On one hand, China’s a giant. A behemoth in the global economy, its GDP has grown an average of 10% a year since 1978, said the World Bank. By some measurements, it will contribute anywhere from 18% to 20% of global GDP in purchasing power parity, and by that measurement it’s the world’s largest economy.

But apparently it’s also a sensitive giant. Its growth has slowed since 2012. The Shanghai composite index plunged almost 24% in 2018. In May, the country broke off trade agreements with the U.S., which threatened to hike tariffs on $200 billion of its goods, which in turn threatened 0.3% of Chinese GDP growth. A mess, right?

Or is it all noise? China’s biggest foes usually underestimate it, mostly by assuming it’s a monolithic investing space.

The shorthand view of emerging markets investing is that it’s either all about China, all about commodities, or all about China and commodities.
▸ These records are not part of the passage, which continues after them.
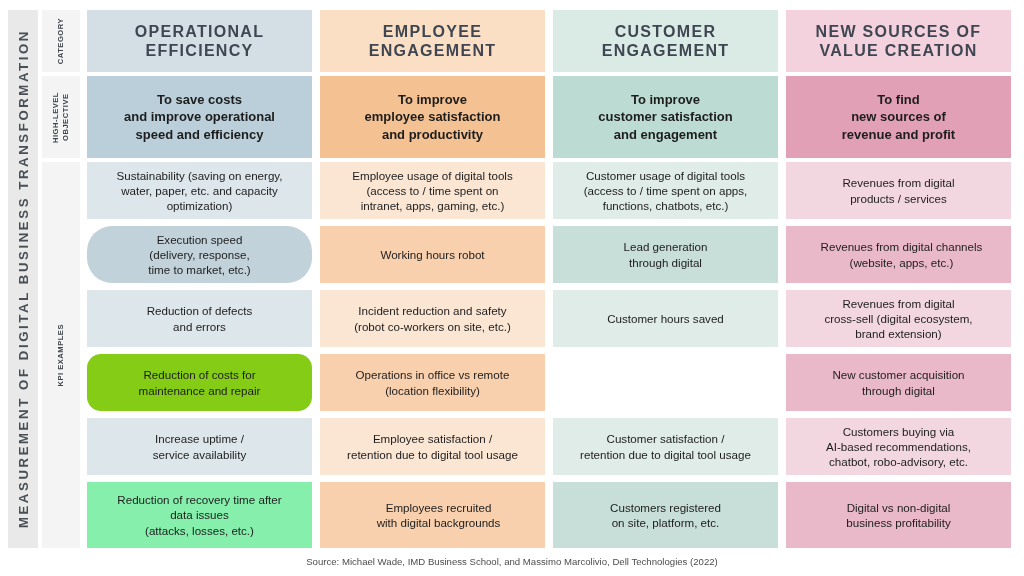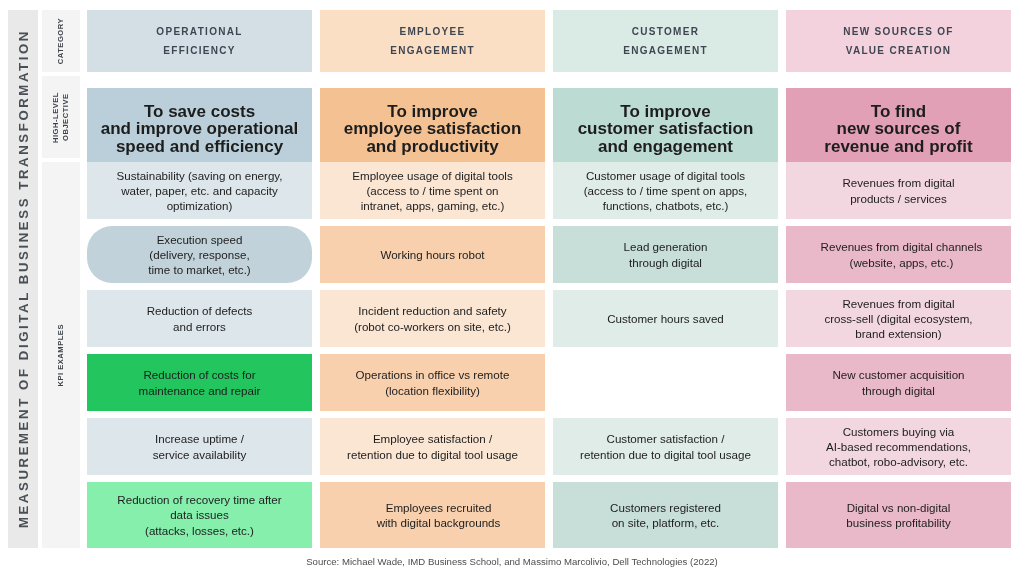"OPERATIONAL" .cell.header { font-size: 10px -> 16px }
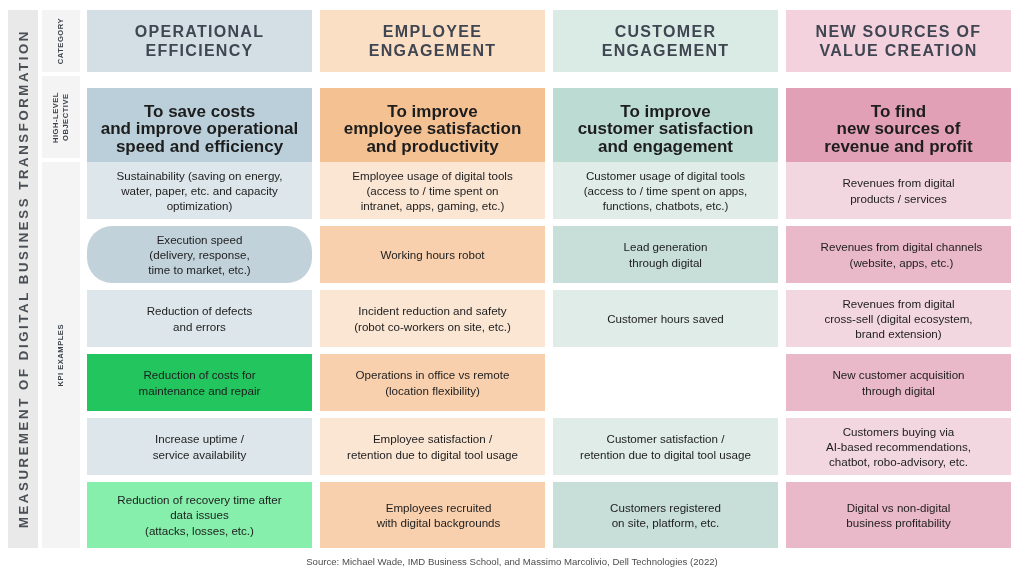"To save costs" .cell.objective { font-size: 17px -> 13px; margin-top: 12px -> none }
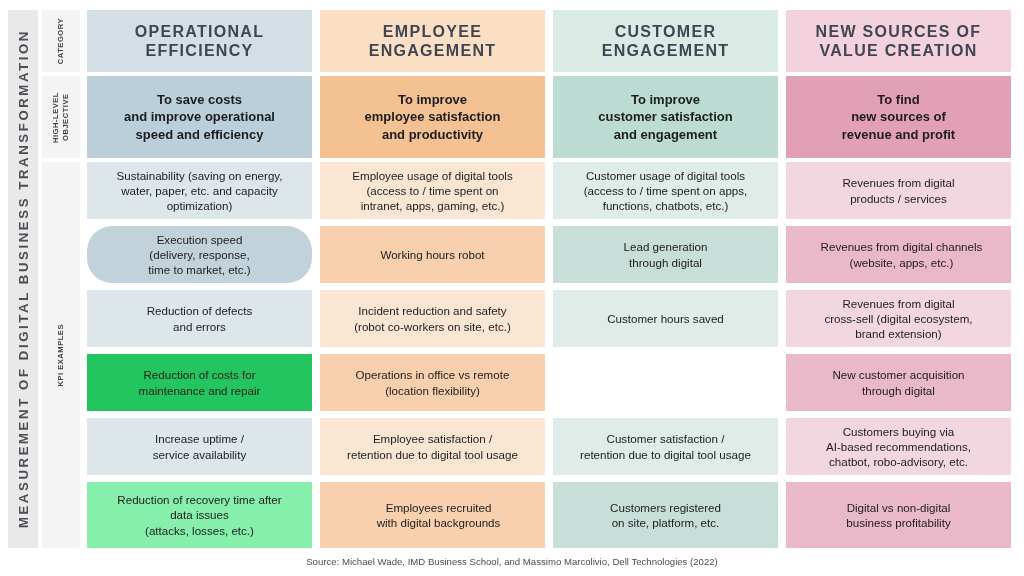"Reduction of costs for" div.cell { background: #22c55e -> #84cc16; border-radius: none -> 14px }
That conventional wisdom has been hard to shake off.

It’s even more difficult to deny China’s role in emerging markets; EM’s first-quarter success was largely due to a stock reawakening in that country. But people were reminded of the dark side of its role in mid-May when President Trump rattled sabers over trade, sending both Chinese and U.S. markets into a tailspin.

The MSCI Emerging Markets Index was up 9.5% for the first quarter of the year, and China was the big driver of that growth (the MSCI China Index returned 17.69%) as the consumer discretionary and real estate sectors took off. With the inclusion of “A” shares into the MSCI Emerging Markets index in 2018, (a class in the past available only to Mainland Chinese), the country’s heft in the index is going to be felt even more. (“In the event of full inclusion [of A shares], China equities would exceed 40% of the MSCI Emerging Markets Index,” MSCI said.)

Not One Thing

But portfolio managers are often less interested in the country’s commodity and infrastructure past and more interested in a country with an emerging middle class (which has been pegged, depending on the statistician defining it as anywhere between 100 million and 400 million people), a group that has been on a homebuying frenzy in the last few years and flexing its increasing disposable income. Many EM portfolios have thrived on the backs of tech companies like China’s Alibaba—a retailer like Amazon, but also like Amazon, so much more than that. Alibaba is growing into areas like social media, cloud computing, digital entertainment and finance, and as of last September, it had reported 10 straight quarters in year-over-year revenue growth topping 50%.

This year, it’s Chinese beverage companies that have made a big splash. Real estate also surged for the first quarter.